I nodded, unable to think of a clever reply.
Our poor coachmen shed layers of soaked coats by the fire while the innkeeper greeted Mr. Knightley as an old friend. The innkeeper’s wife fussed over me, a habit of all innkeeps when a lady is damp, and showed me to my room.
“Right beside mine and my husband’s,” she said, “and my two daughters are across the hall, so you call if there’s a need during the night.
The lads have a room in the servant quarters.
Mr. Knightley we put upstairs. Not so far away…
” She drew that out, curious why a single lady and gentleman were traveling together.
I simply thanked her and let her wonder.
I did have a question though. “Did you receive a letter for me?”
“No, madam. Not a thing.”
No reply at all from Harriet. That was the one outcome so outlandish I had not considered it.
The inn’s breakfast was very nice, thick slices of toasted oat bread, fresh churned butter sprinkled with salt, soft boiled eggs, and thick rashers of bacon. There was an earthenware pot of good strong tea and another of hot water. The sun shone cheerily after yesterday’s storm.
“This is what Papa and I called country breakfast,” I said to Mr. Knightley.
I dipped my toast in the egg yolk and took a bite.
“It is a relief after Pemberley. One should not have to decide things on an empty stomach. Tea or coffee? Rolls or toast? And four types of preserves. It made my mind spin.”
“A woman of simple tastes,” Mr. Knightley observed with a smile. His plate was emptied to crumbs. He leaned back comfortably in his chair, folding his arms and looking positively rakish after vertical Mr. Darcy.
I considered his comment. “I would not say ‘simple.’ Uncluttered? No, that is not right. Wait until you see the front hall at Hartfield! I just feel that one can choose the best things instead of everything.”
“Are these my instructions? The care and feeding of Miss Woodhouse?”
“Perhaps,” I said playfully. “I do not require feeding now, though. This has been very solid.”
The inn’s other table held an older married couple in country dress, the man’s graying whiskers surrounding an unfortunately red nose, his wyfe—I sensed her bound ferretworm outside—plump and apple-cheeked. They had been glancing at us and whispering all through breakfast.
Our comments prompted a fresh exchange of whispers. That erased Mr. Knightley’s smile, and he straightened, very much the proper gentleman. That felt a little dull after his rakish tilt.
I leaned closer and whispered, “Do not assume the worst of people.” He raised a skeptical brow, so to distract him, I made a show of considering the last bite of toast and of bacon. “If I eat the bacon, I shall not need luncheon.”

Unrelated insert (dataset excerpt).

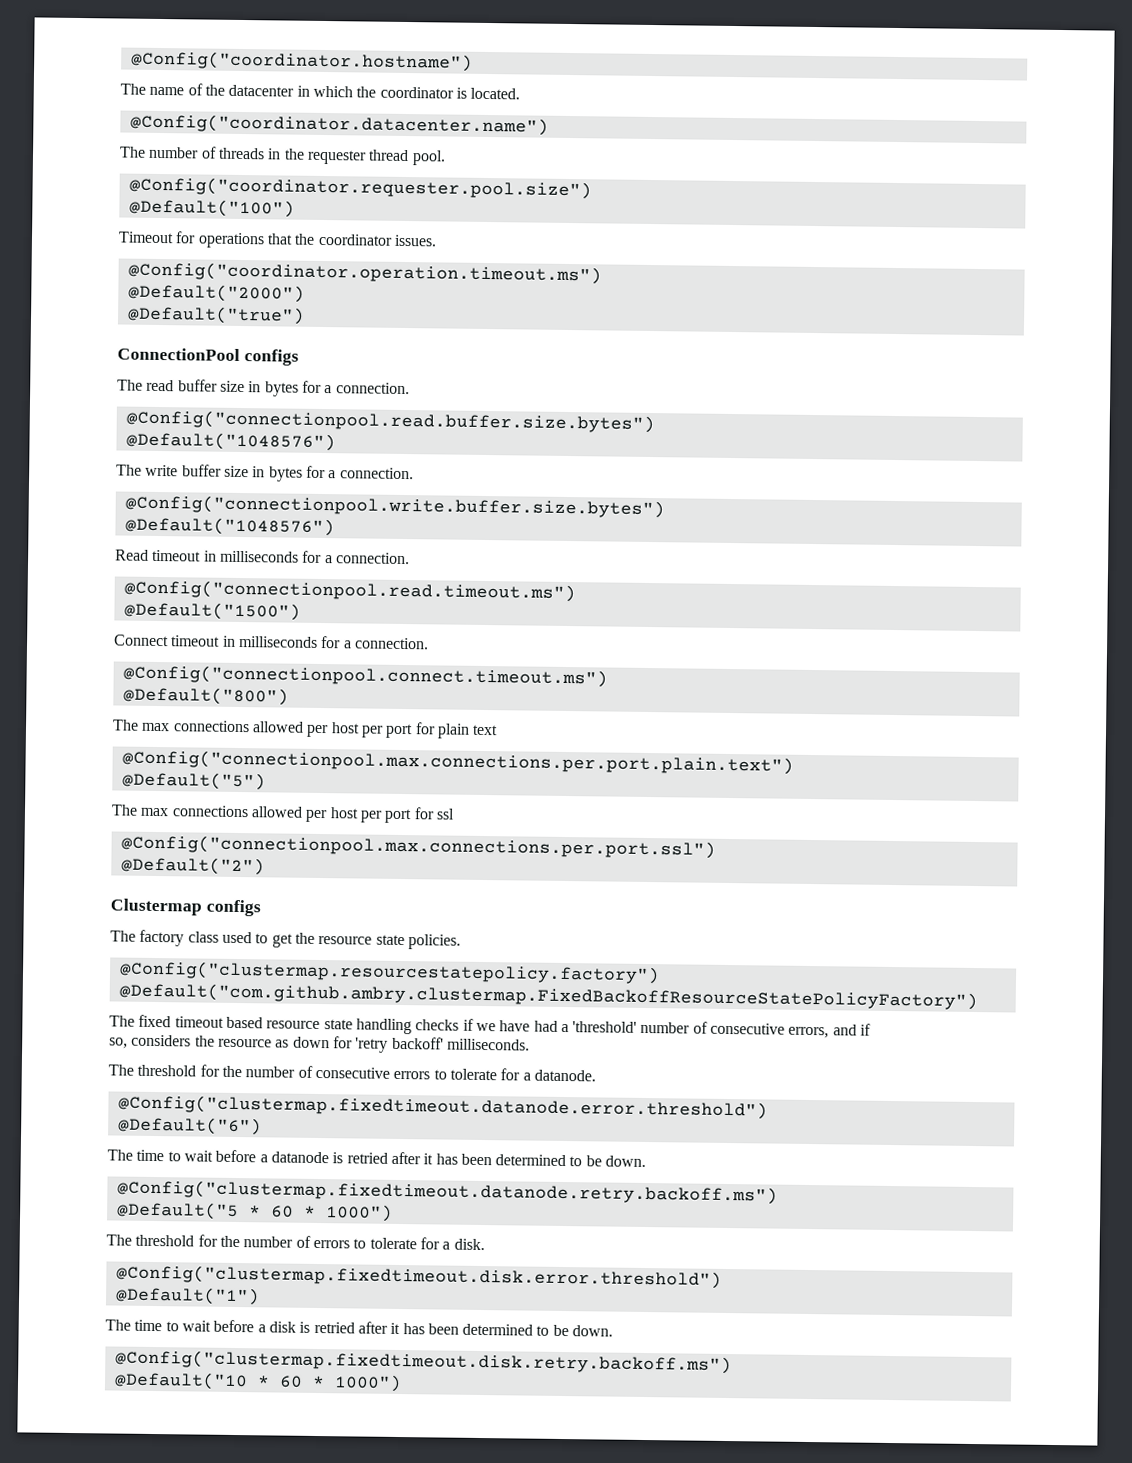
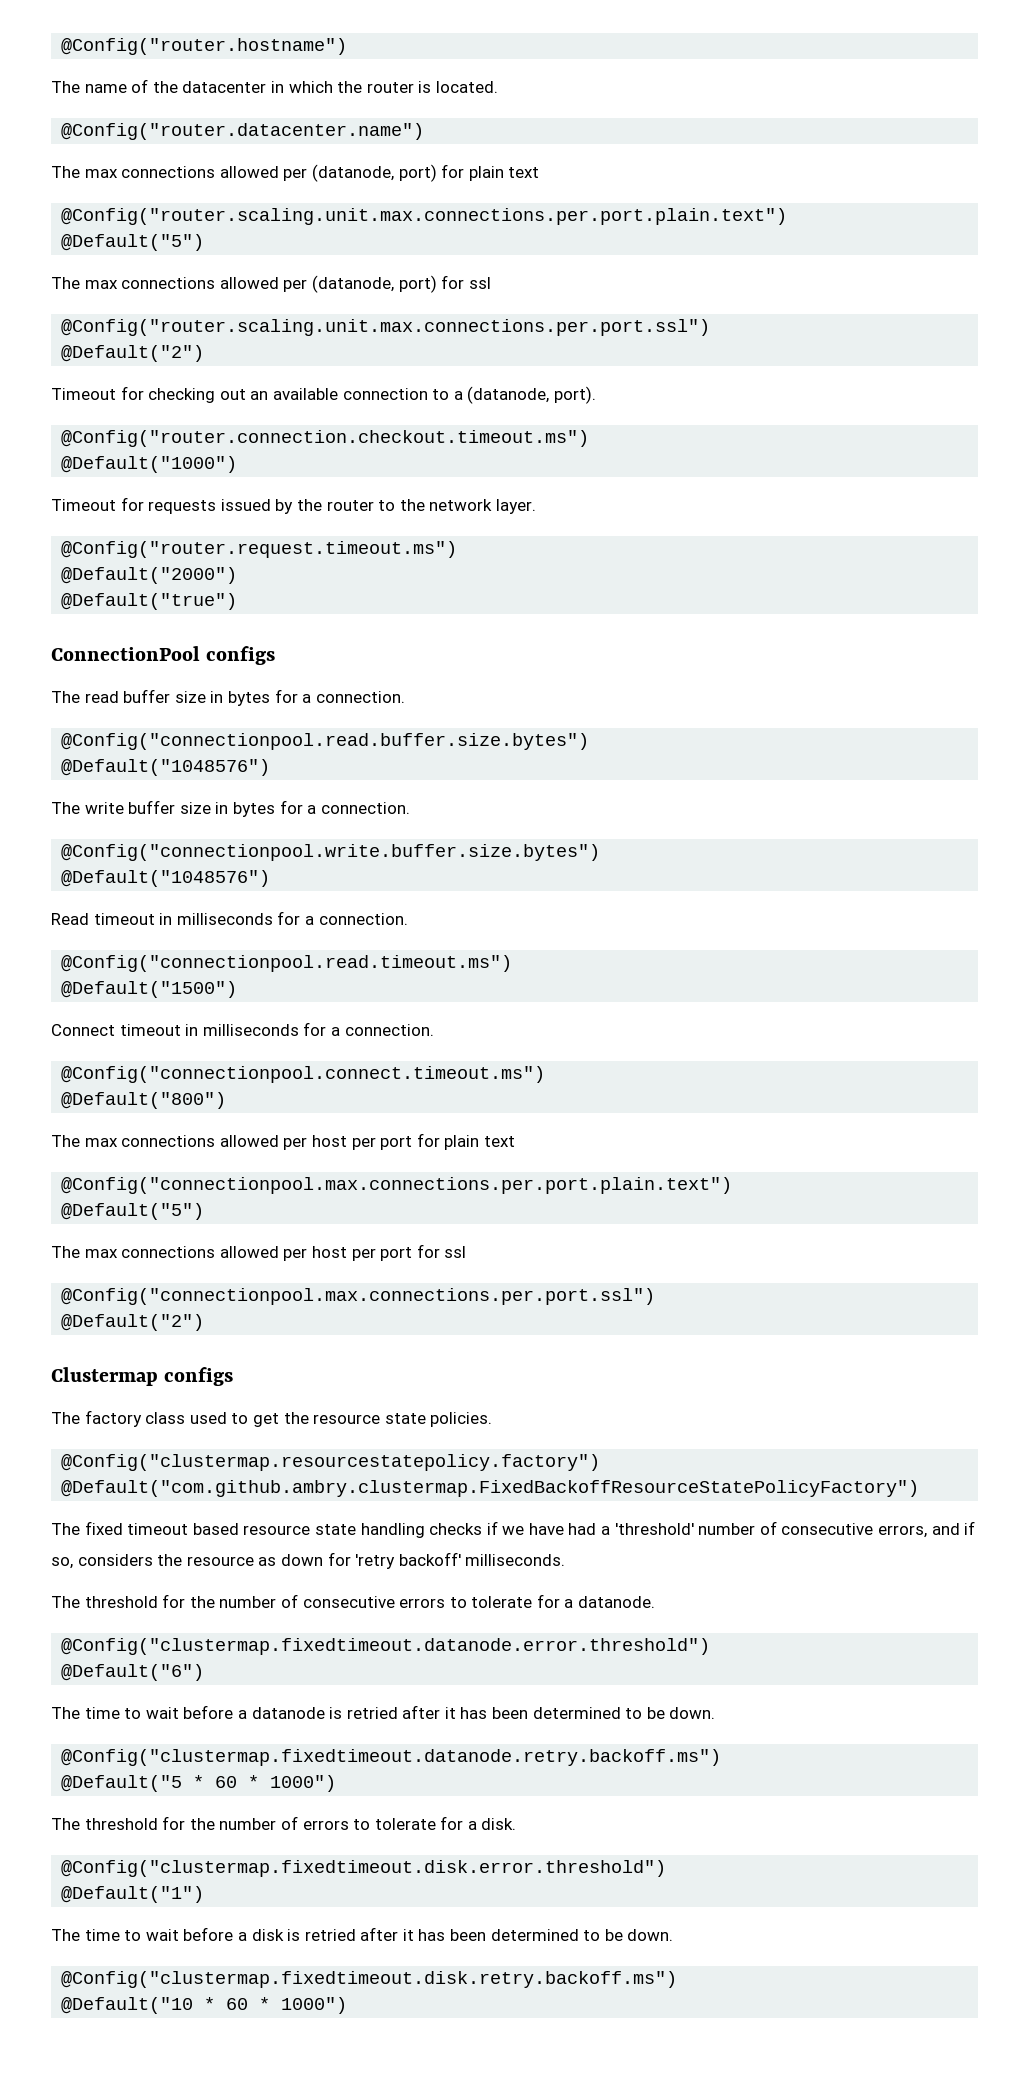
[130,50,473,72] @Config("coordinator.hostname") -> [61,38,348,55] @Config("router.hostname")
[379,86,454,99] coordinator -> [366,82,414,93] router
[129,113,549,136] [119,146,446,166] [128,176,592,200] [128,198,295,218] [118,231,437,249] [127,261,602,285] @Config("coordinator.datacenter.name") // The number of threads in the requester thread pool. // @Config("coordinator.requester.pool.size") // @Default("100") // Timeout for operations that the coordinator issues. // @Config("coordinator.operation.timeout.ms") -> [61,123,425,140] [51,164,540,182] [61,208,788,225] [61,234,205,251] [51,275,491,293] [61,319,711,336] [61,345,205,362] [51,386,596,404] [61,430,590,447] [61,456,238,473] [51,497,536,514] [61,541,458,558] @Config("router.datacenter.name") // The max connections allowed per (datanode, port) for plain text // @Config("router.scaling.unit.max.connections.per.port.plain.text") // @Default("5") // The max connections allowed per (datanode, port) for ssl // @Config("router.scaling.unit.max.connections.per.port.ssl") // @Default("2") // Timeout for checking out an available connection to a (datanode, port). // @Config("router.connection.checkout.timeout.ms") // @Default("1000") // Timeout for requests issued by the router to the network layer. // @Config("router.request.timeout.ms")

Mr. Knightley relaxed in his chair. “I imagine the Bingleys will convince you.”
I had forgotten that I mentioned my plan to him. I ate the bacon, dwelling on Harriet’s silence. “I do not think we should visit Netherfield. Harriet has her own life, now. She has not invited me. And I hardly even met Mr. Bingley and Jane.”
“I am sure Miss Smith would welcome you. And my impression is the Bingleys welcome everyone.”
“Let us not,” I said softly. “I prefer that she asks first.”